_What is expected_:
Extract verbatim every line from the one containing "margin-left: 36px ->" to the final line of the records below, inclusive, and exclude all pictures.

Stored items
####################

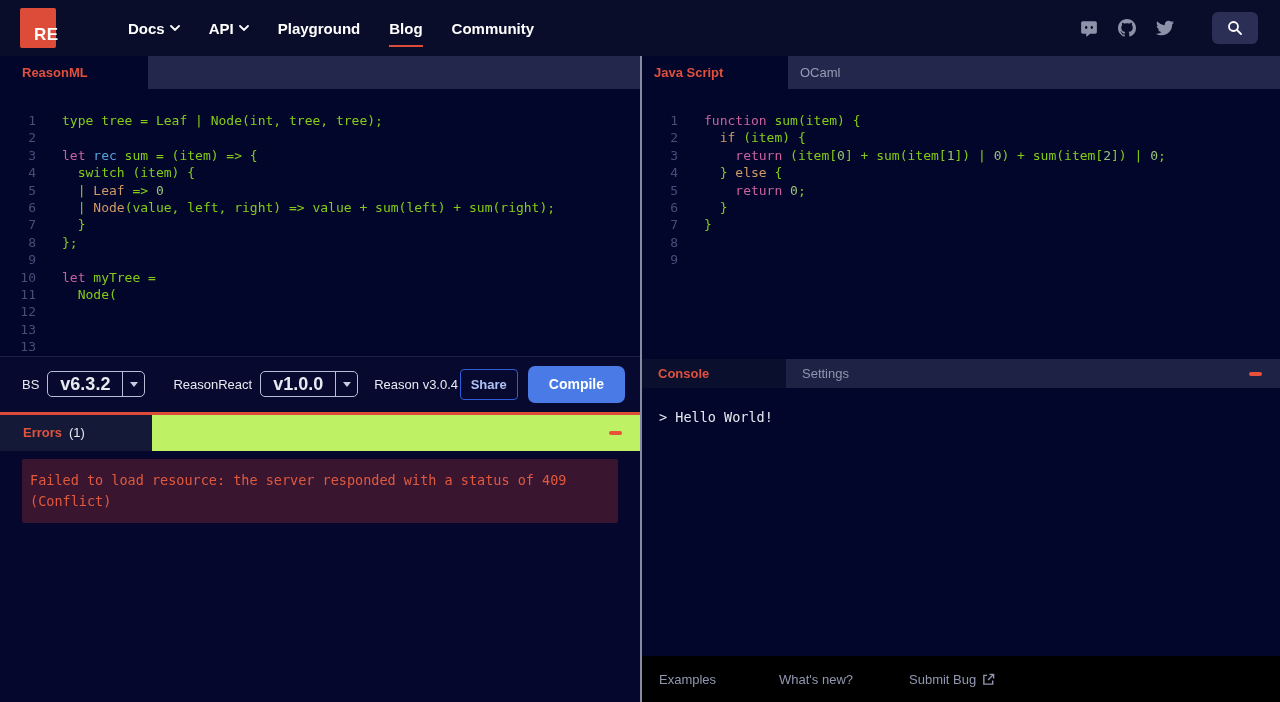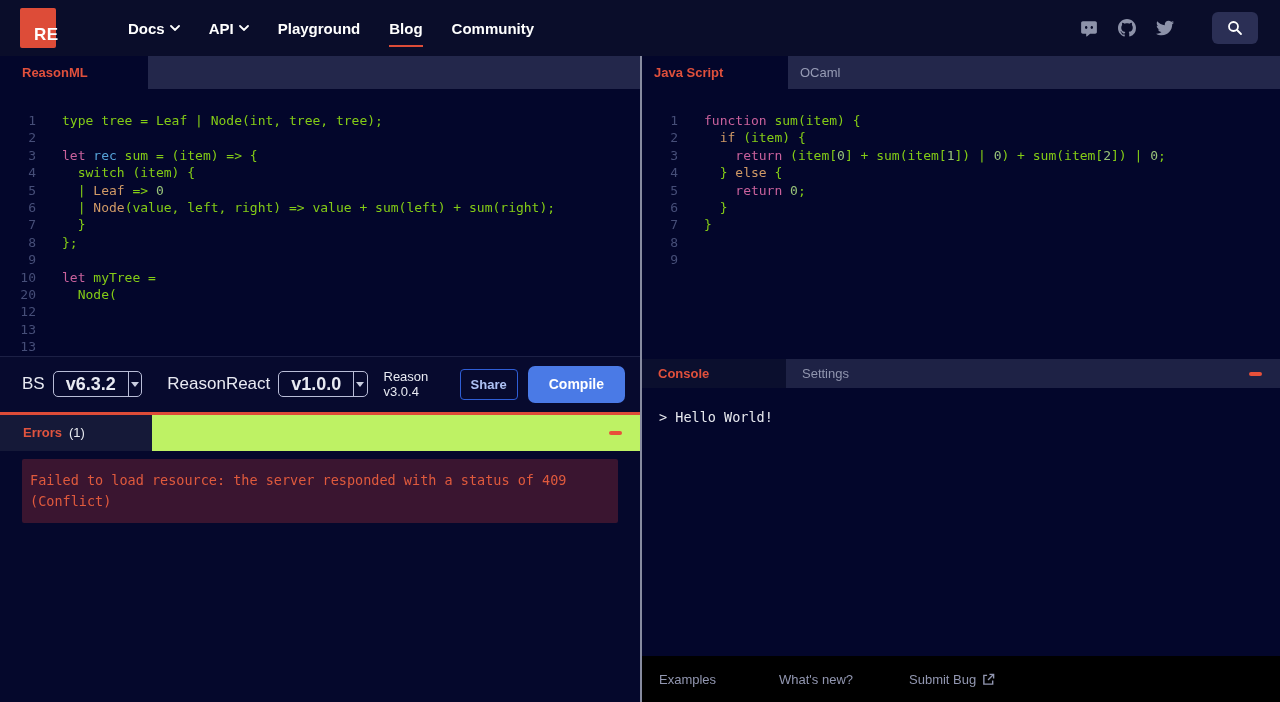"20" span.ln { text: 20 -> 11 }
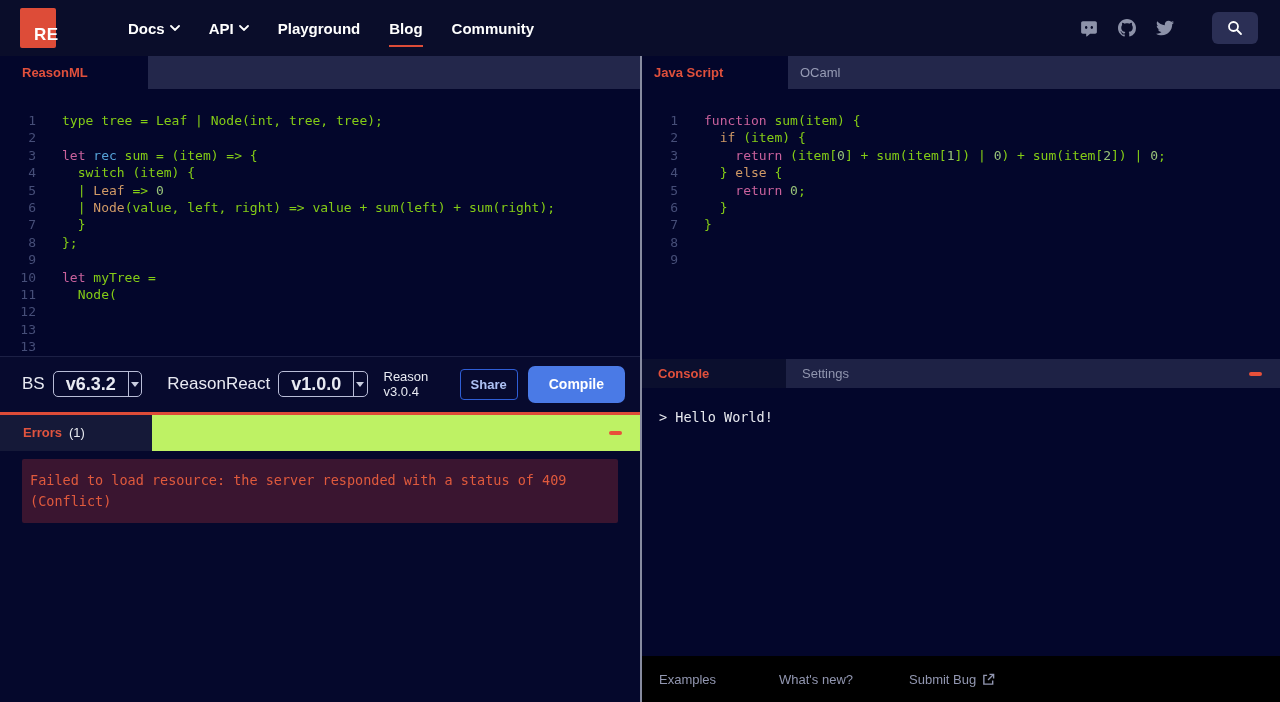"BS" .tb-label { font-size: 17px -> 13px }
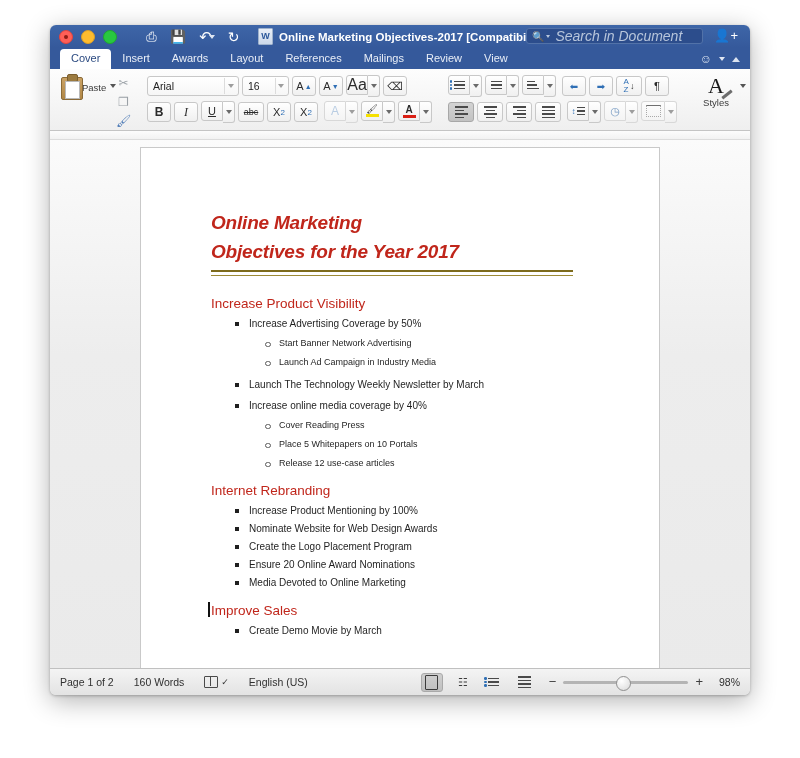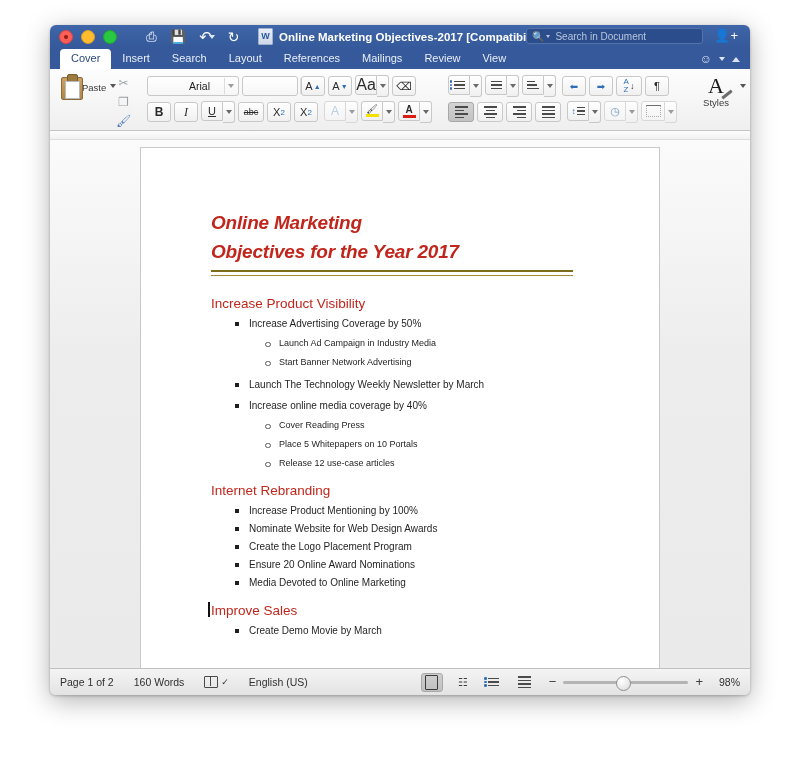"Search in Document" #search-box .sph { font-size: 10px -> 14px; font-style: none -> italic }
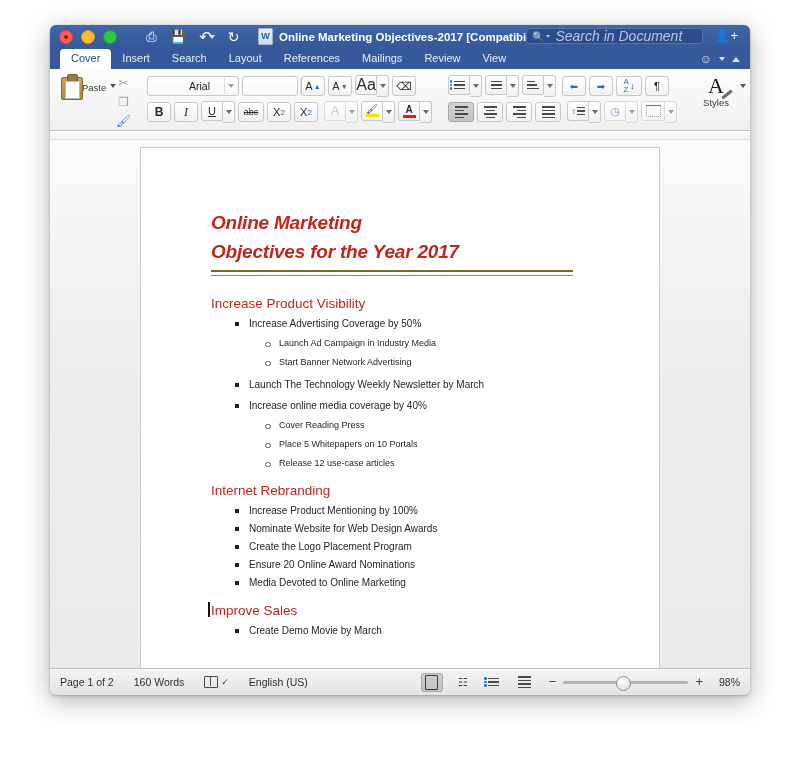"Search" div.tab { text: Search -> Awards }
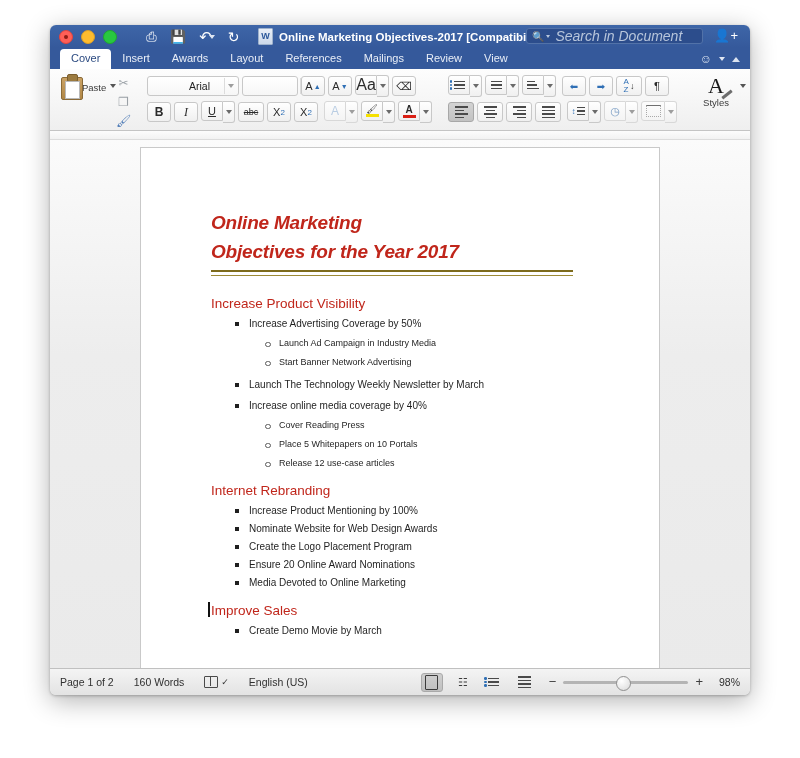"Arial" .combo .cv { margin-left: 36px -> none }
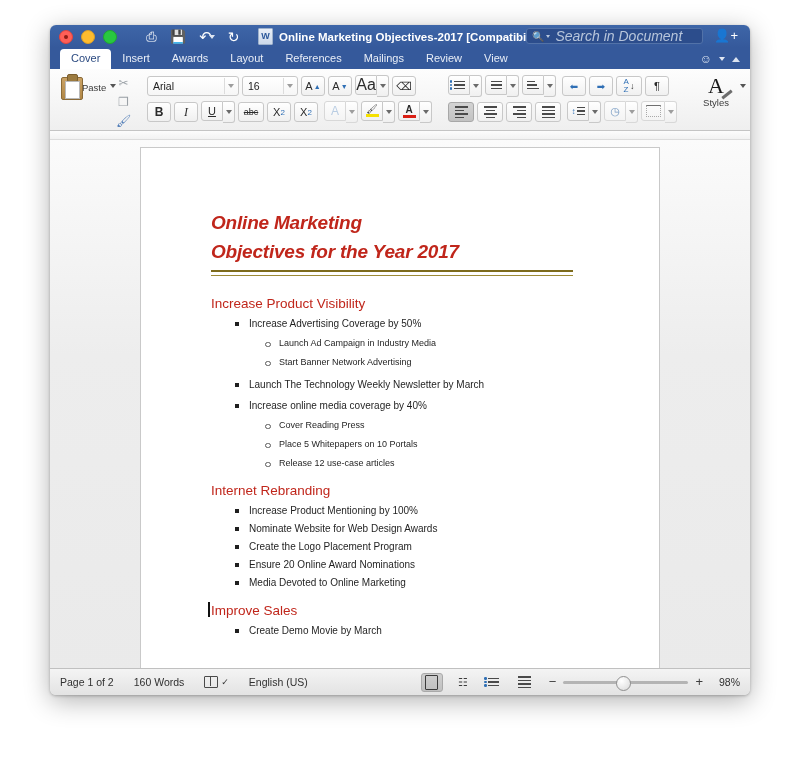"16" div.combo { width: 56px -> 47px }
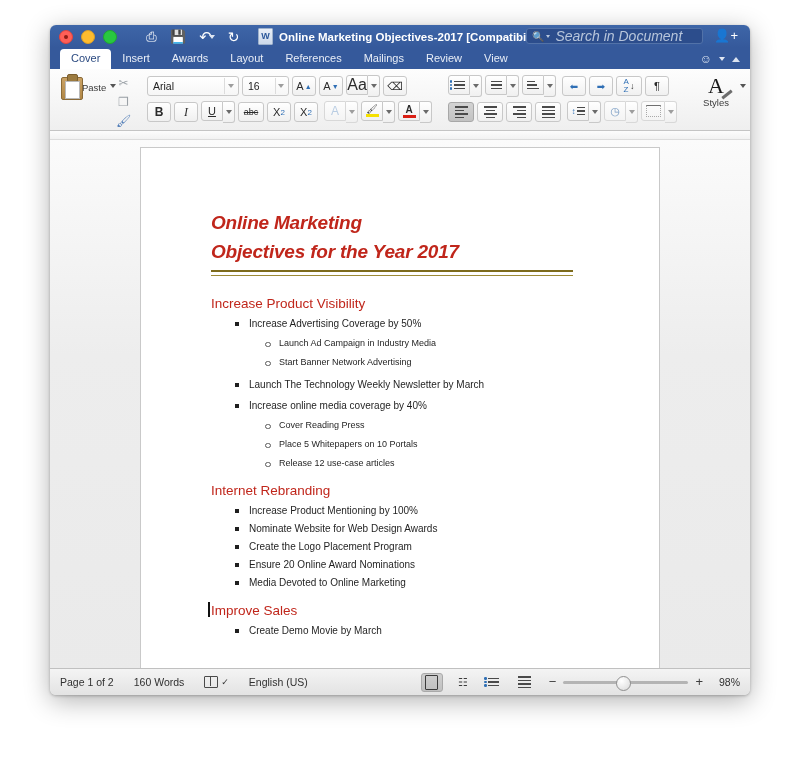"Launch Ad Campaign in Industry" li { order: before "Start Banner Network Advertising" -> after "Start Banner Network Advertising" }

####################

_Answer box_:
"Arial" .combo .cv { margin-left: 36px -> none }
"16" div.combo { width: 56px -> 47px }
"Launch Ad Campaign in Industry" li { order: before "Start Banner Network Advertising" -> after "Start Banner Network Advertising" }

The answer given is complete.